(Problem details) Return only the number of lines in the data below where the word "weight" appears.

Code change snippets:
============

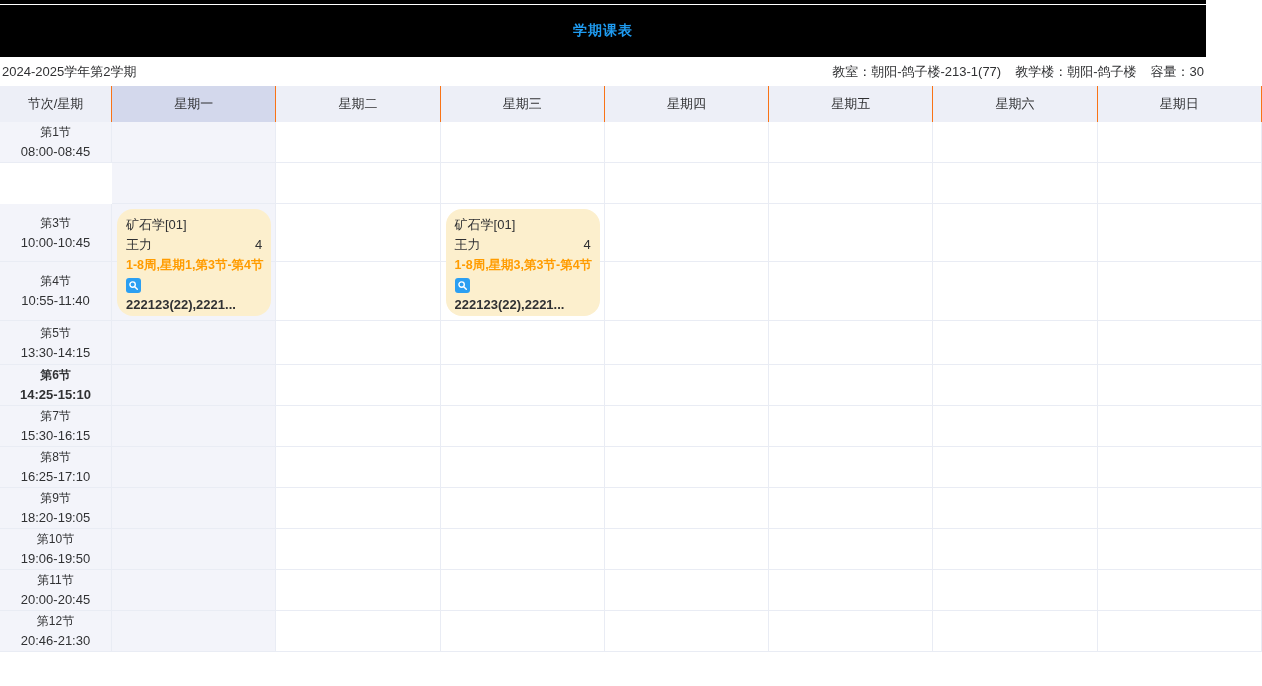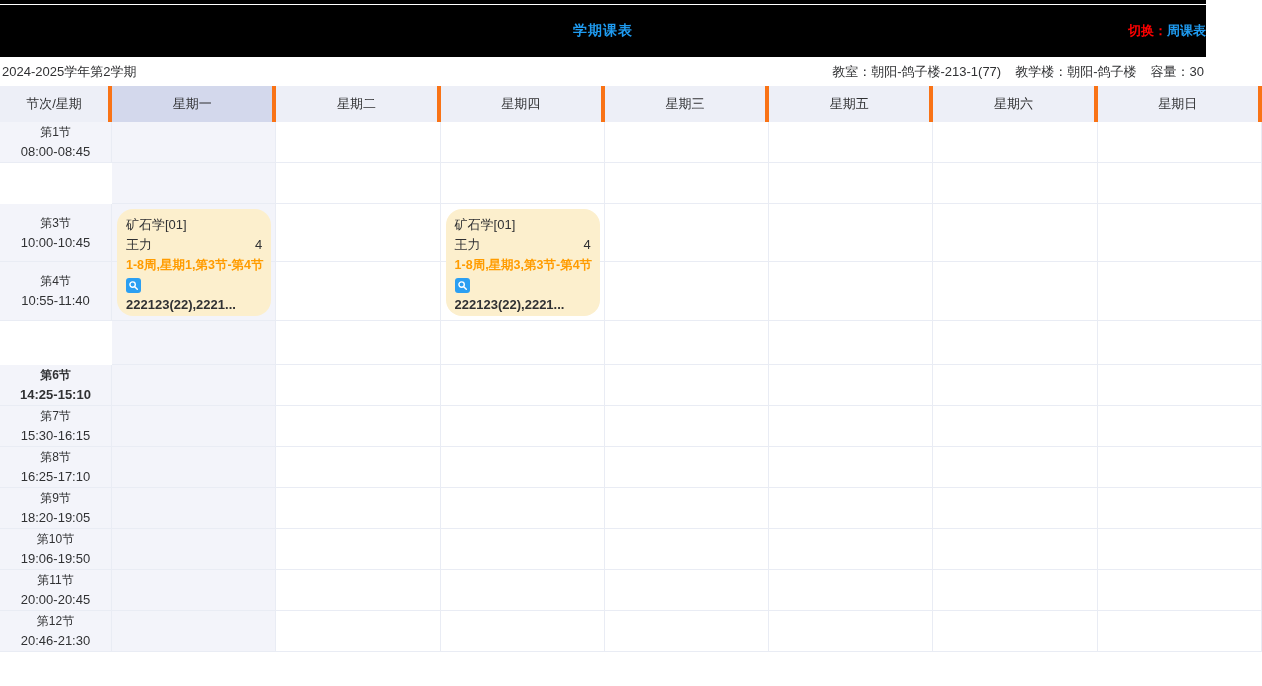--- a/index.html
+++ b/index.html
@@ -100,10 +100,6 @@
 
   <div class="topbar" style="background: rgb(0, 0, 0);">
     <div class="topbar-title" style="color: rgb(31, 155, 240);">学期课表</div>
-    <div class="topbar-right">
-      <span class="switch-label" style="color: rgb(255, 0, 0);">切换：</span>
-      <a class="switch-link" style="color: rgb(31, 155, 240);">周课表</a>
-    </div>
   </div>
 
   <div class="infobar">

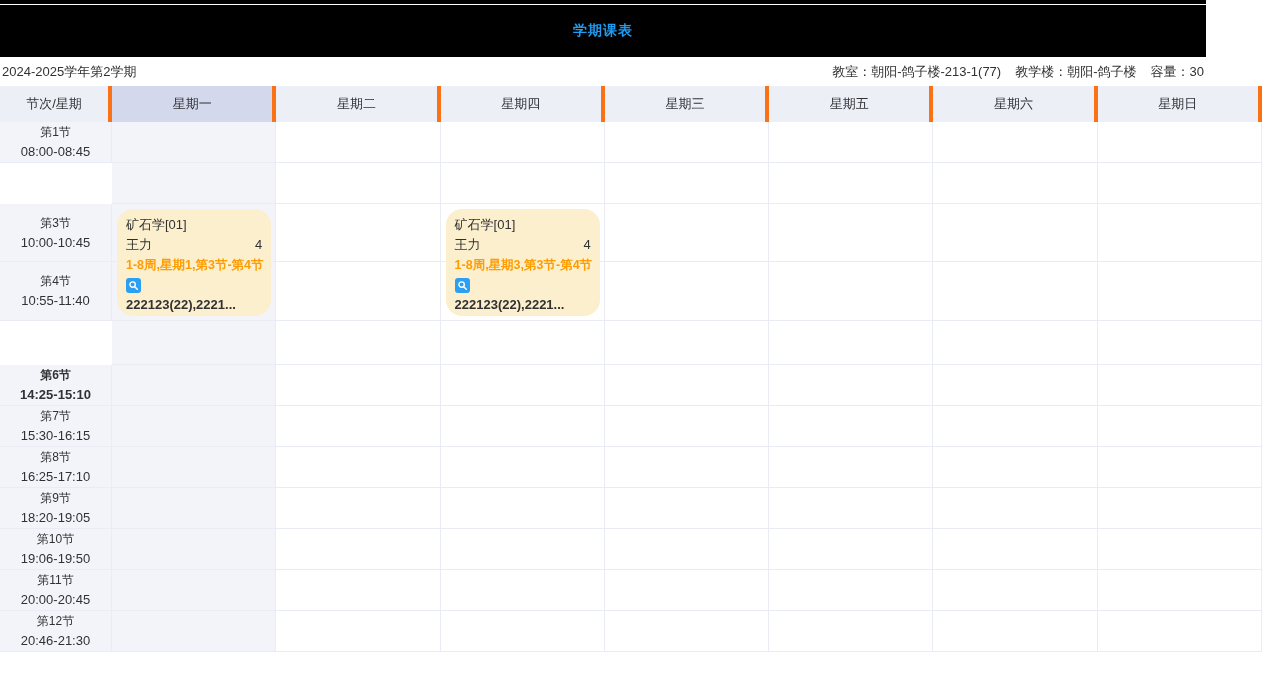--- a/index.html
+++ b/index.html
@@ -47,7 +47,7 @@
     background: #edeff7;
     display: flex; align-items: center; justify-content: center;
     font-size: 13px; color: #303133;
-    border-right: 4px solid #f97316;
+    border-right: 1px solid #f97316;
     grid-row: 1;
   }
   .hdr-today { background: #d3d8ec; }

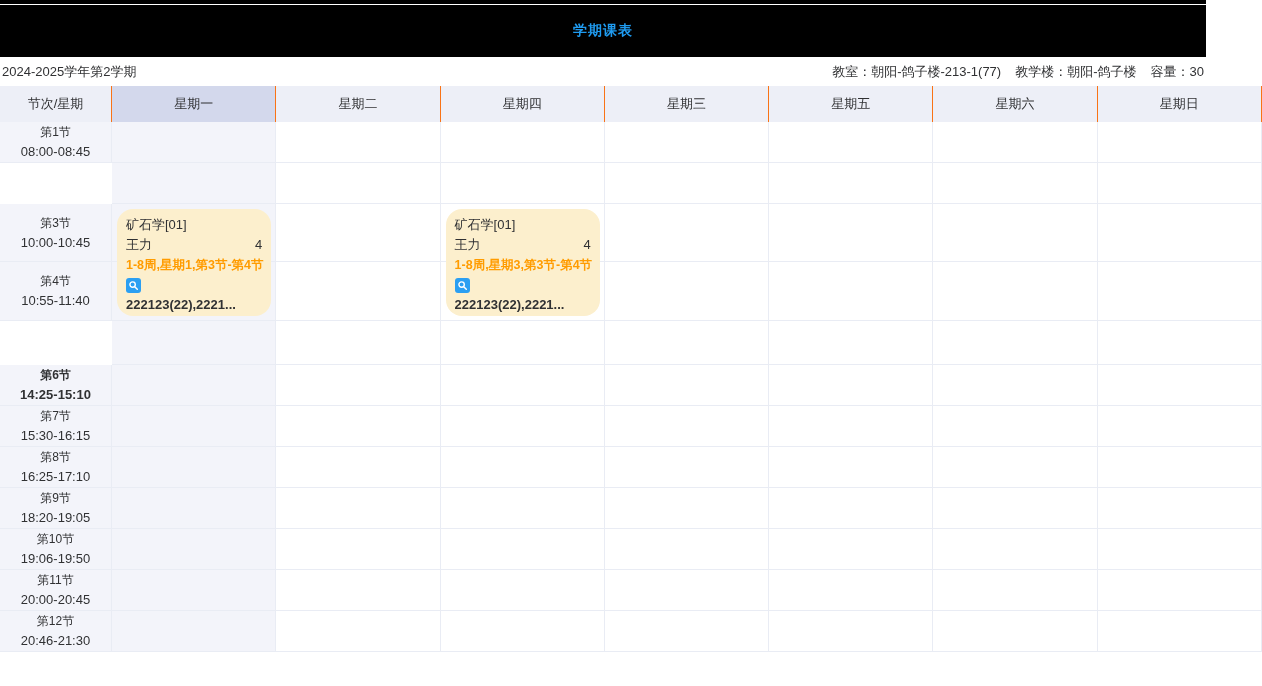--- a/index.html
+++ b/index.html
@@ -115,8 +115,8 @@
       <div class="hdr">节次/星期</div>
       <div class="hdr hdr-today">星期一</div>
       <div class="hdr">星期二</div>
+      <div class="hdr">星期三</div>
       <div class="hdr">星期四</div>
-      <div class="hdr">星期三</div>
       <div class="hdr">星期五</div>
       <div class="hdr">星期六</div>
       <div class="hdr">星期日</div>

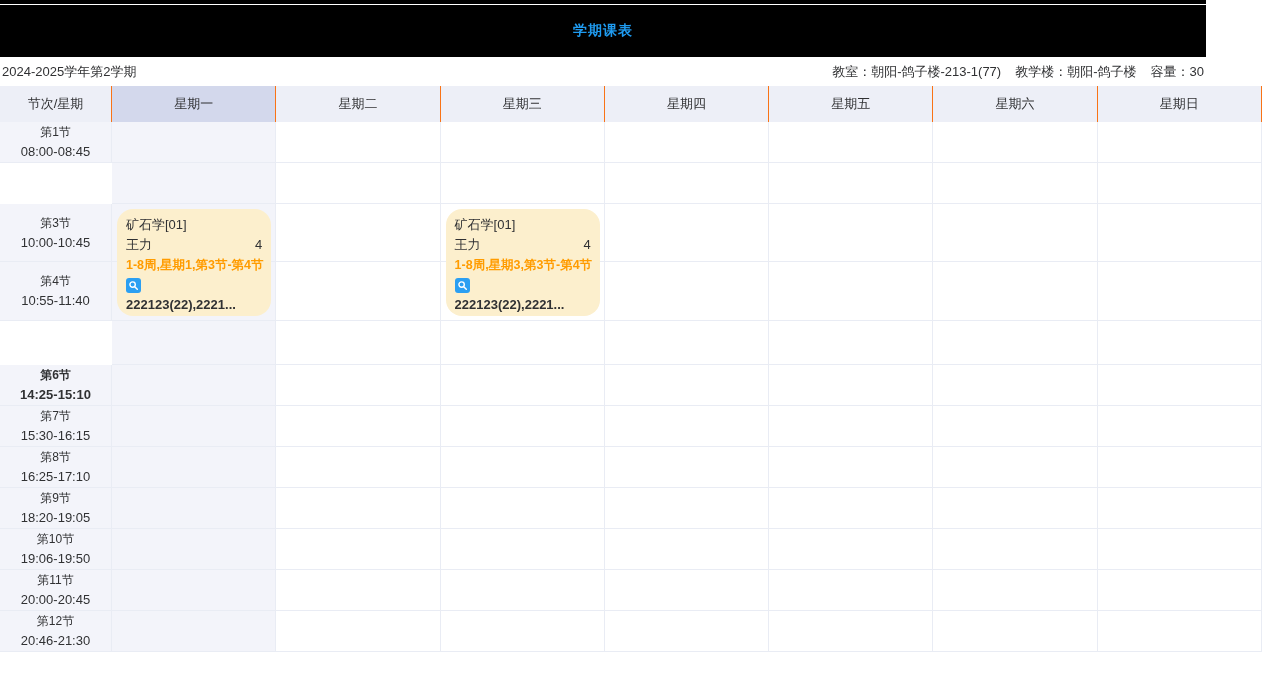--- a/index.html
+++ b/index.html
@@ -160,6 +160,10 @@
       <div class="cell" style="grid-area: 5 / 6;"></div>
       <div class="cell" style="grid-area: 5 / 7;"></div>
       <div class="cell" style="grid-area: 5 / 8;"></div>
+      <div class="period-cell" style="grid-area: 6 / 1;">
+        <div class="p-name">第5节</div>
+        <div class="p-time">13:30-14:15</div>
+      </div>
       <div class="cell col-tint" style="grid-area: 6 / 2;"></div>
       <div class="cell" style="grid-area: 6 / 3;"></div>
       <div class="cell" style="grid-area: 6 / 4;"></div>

============

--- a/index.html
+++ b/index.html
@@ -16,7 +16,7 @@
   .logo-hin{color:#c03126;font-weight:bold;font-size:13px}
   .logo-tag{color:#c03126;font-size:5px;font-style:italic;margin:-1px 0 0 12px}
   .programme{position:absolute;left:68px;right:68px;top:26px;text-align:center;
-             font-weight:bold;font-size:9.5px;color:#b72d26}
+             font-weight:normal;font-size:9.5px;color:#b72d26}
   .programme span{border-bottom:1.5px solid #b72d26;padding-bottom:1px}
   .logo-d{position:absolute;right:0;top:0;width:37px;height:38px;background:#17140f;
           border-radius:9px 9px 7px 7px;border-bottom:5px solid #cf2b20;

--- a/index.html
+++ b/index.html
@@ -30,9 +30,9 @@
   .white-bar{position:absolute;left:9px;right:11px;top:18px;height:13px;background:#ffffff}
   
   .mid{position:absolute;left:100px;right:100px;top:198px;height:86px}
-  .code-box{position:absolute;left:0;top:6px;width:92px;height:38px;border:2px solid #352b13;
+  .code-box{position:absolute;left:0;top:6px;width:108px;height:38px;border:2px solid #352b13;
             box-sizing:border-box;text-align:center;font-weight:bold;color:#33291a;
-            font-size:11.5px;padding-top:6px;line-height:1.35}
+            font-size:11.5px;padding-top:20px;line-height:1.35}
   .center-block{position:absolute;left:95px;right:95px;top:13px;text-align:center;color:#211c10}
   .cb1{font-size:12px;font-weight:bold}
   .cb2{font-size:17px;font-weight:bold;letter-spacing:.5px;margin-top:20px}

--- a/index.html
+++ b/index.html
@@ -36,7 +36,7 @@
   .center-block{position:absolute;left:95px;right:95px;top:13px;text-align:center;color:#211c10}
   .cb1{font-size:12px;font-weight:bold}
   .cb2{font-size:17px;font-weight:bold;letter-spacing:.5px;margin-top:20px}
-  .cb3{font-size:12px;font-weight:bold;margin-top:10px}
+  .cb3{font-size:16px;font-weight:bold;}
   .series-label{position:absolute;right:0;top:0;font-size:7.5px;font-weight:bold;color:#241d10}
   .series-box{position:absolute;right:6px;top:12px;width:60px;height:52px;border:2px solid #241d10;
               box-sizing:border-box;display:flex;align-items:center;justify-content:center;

============

(Answer to this exercise) 11